EXERCISE PROMPT
Please write out each entry exactly as it appears.

INPUT DATA
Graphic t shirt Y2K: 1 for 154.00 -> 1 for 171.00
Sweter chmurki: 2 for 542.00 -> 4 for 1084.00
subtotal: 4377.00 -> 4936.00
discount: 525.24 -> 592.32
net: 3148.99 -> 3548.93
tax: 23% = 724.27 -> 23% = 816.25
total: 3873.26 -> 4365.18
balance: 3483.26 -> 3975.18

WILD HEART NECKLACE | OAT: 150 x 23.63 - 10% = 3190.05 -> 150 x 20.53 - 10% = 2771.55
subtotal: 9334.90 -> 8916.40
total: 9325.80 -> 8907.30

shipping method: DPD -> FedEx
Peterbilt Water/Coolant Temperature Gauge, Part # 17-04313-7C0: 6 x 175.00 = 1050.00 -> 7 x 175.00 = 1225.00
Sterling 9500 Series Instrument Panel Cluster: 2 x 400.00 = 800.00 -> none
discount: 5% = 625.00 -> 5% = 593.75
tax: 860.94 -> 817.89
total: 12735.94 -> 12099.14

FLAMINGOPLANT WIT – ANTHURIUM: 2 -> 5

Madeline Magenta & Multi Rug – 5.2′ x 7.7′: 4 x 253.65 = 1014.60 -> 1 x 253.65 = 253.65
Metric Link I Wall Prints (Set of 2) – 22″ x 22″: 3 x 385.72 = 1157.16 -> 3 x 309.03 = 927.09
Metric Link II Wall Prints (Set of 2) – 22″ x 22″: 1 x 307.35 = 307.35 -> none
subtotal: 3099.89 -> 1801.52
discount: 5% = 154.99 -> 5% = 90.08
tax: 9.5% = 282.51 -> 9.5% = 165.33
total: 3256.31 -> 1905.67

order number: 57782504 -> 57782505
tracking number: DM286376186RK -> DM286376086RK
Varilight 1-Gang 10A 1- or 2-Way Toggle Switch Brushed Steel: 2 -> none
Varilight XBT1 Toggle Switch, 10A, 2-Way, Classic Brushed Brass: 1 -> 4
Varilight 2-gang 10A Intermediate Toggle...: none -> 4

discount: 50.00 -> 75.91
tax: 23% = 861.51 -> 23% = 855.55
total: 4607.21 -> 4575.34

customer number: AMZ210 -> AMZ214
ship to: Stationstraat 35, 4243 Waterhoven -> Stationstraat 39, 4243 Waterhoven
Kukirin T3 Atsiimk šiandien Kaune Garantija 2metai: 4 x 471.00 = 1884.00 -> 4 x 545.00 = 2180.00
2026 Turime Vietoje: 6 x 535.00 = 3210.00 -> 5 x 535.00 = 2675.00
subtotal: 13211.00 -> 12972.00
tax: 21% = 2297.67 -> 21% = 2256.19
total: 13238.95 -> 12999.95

RESULT OF THIS TASK
Graphic t shirt Y2K: 1 for 154.00 -> 1 for 171.00
Sweter chmurki: 2 for 542.00 -> 4 for 1084.00
subtotal: 4377.00 -> 4936.00
discount: 525.24 -> 592.32
net: 3148.99 -> 3548.93
tax: 23% = 724.27 -> 23% = 816.25
total: 3873.26 -> 4365.18
balance: 3483.26 -> 3975.18

WILD HEART NECKLACE | OAT: 150 x 23.63 - 10% = 3190.05 -> 150 x 20.53 - 10% = 2771.55
subtotal: 9334.90 -> 8916.40
total: 9325.80 -> 8907.30

shipping method: DPD -> FedEx
Peterbilt Water/Coolant Temperature Gauge, Part # 17-04313-7C0: 6 x 175.00 = 1050.00 -> 7 x 175.00 = 1225.00
Sterling 9500 Series Instrument Panel Cluster: 2 x 400.00 = 800.00 -> none
discount: 5% = 625.00 -> 5% = 593.75
tax: 860.94 -> 817.89
total: 12735.94 -> 12099.14

FLAMINGOPLANT WIT – ANTHURIUM: 2 -> 5

Madeline Magenta & Multi Rug – 5.2′ x 7.7′: 4 x 253.65 = 1014.60 -> 1 x 253.65 = 253.65
Metric Link I Wall Prints (Set of 2) – 22″ x 22″: 3 x 385.72 = 1157.16 -> 3 x 309.03 = 927.09
Metric Link II Wall Prints (Set of 2) – 22″ x 22″: 1 x 307.35 = 307.35 -> none
subtotal: 3099.89 -> 1801.52
discount: 5% = 154.99 -> 5% = 90.08
tax: 9.5% = 282.51 -> 9.5% = 165.33
total: 3256.31 -> 1905.67

order number: 57782504 -> 57782505
tracking number: DM286376186RK -> DM286376086RK
Varilight 1-Gang 10A 1- or 2-Way Toggle Switch Brushed Steel: 2 -> none
Varilight XBT1 Toggle Switch, 10A, 2-Way, Classic Brushed Brass: 1 -> 4
Varilight 2-gang 10A Intermediate Toggle...: none -> 4

discount: 50.00 -> 75.91
tax: 23% = 861.51 -> 23% = 855.55
total: 4607.21 -> 4575.34

customer number: AMZ210 -> AMZ214
ship to: Stationstraat 35, 4243 Waterhoven -> Stationstraat 39, 4243 Waterhoven
Kukirin T3 Atsiimk šiandien Kaune Garantija 2metai: 4 x 471.00 = 1884.00 -> 4 x 545.00 = 2180.00
2026 Turime Vietoje: 6 x 535.00 = 3210.00 -> 5 x 535.00 = 2675.00
subtotal: 13211.00 -> 12972.00
tax: 21% = 2297.67 -> 21% = 2256.19
total: 13238.95 -> 12999.95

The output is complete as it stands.